Task brief: All lines in the data below carrying the string "build" are to be located and copied.
===============
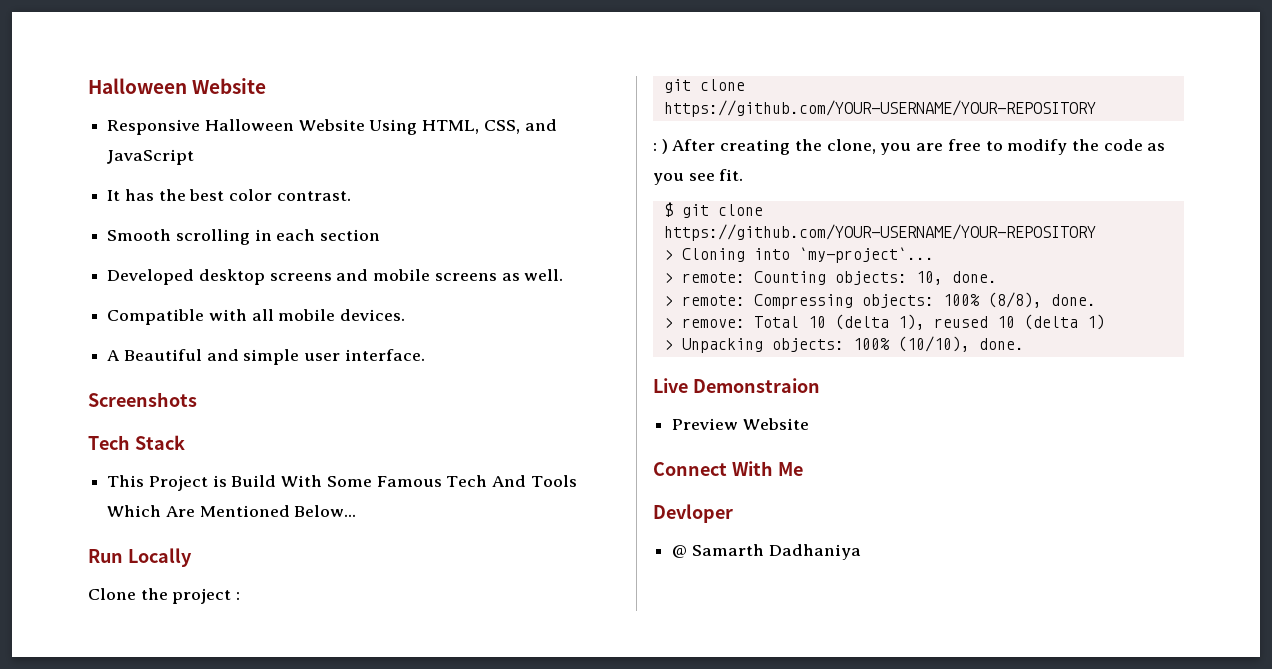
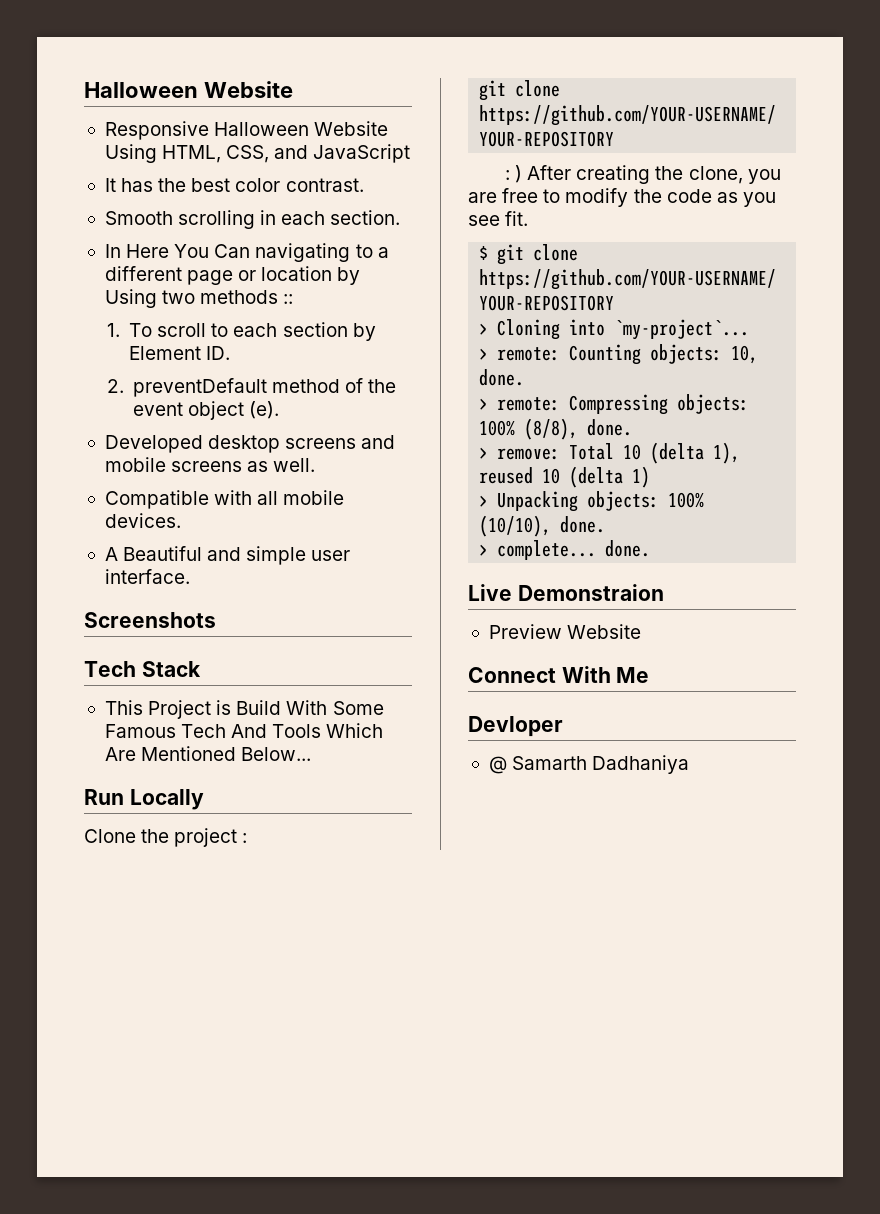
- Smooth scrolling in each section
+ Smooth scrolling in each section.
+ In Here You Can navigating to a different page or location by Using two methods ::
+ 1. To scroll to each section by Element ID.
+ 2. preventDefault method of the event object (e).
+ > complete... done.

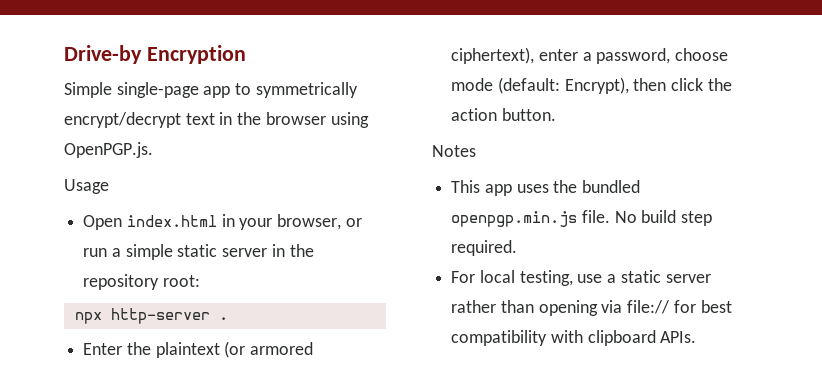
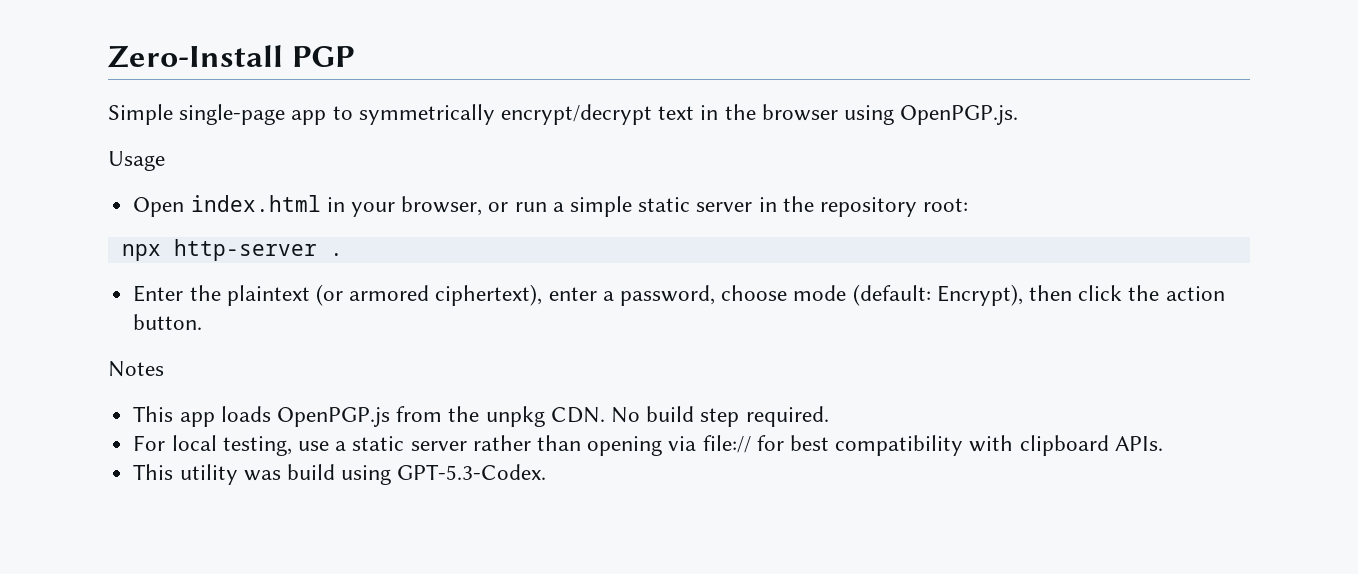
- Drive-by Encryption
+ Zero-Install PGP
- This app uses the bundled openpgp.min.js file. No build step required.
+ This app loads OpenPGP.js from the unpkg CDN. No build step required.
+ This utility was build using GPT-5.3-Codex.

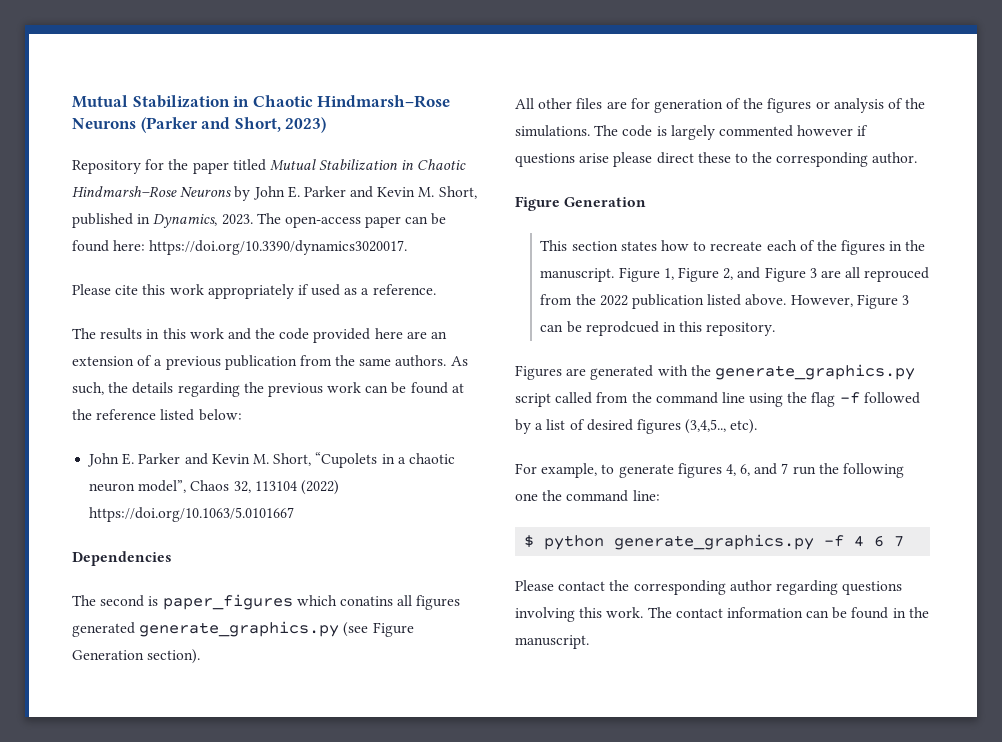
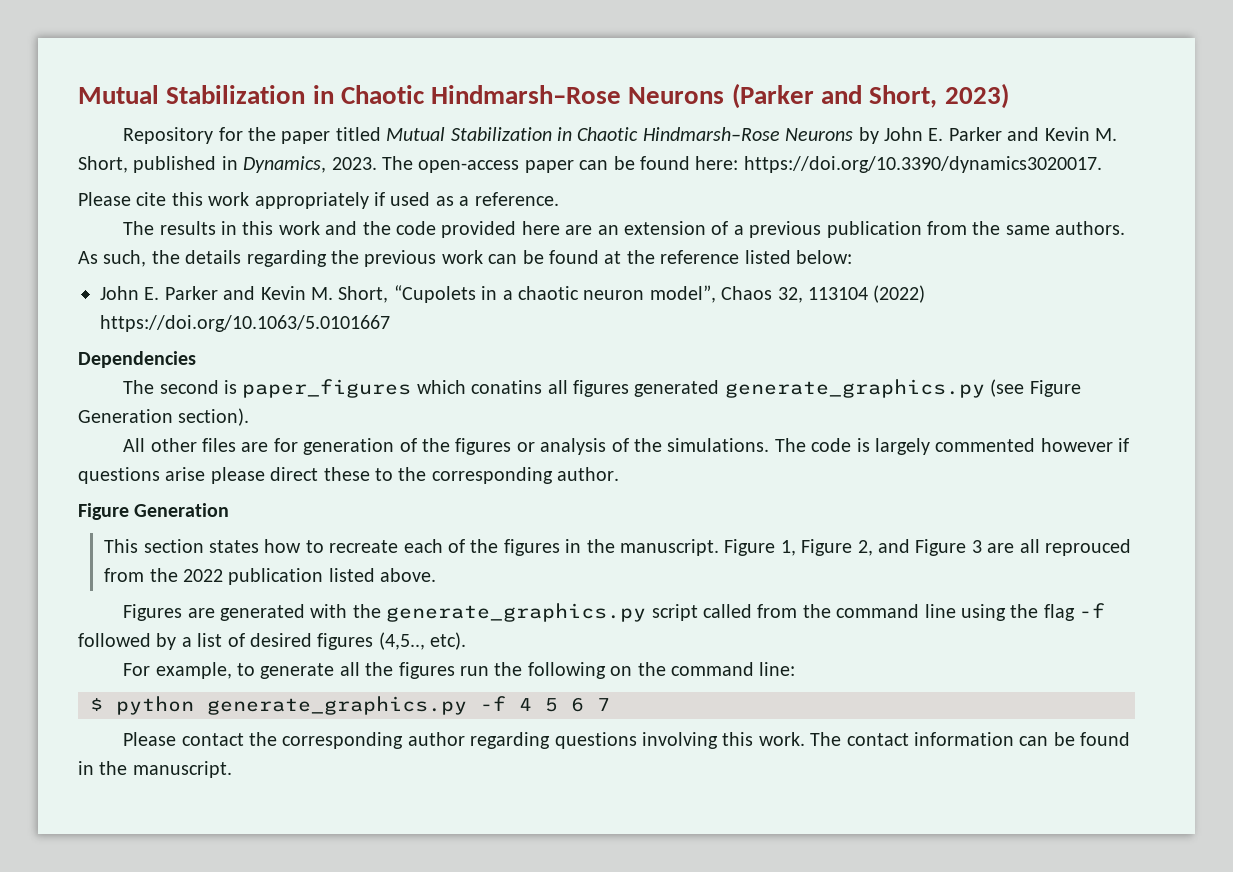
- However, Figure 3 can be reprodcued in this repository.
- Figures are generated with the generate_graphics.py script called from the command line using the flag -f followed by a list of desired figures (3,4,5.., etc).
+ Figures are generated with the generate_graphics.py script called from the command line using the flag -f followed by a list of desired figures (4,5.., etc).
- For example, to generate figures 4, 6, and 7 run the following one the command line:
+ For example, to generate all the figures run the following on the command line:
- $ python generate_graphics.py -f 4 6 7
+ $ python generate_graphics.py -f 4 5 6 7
===============
Response:
- This app uses the bundled openpgp.min.js file. No build step required.
+ This app loads OpenPGP.js from the unpkg CDN. No build step required.
+ This utility was build using GPT-5.3-Codex.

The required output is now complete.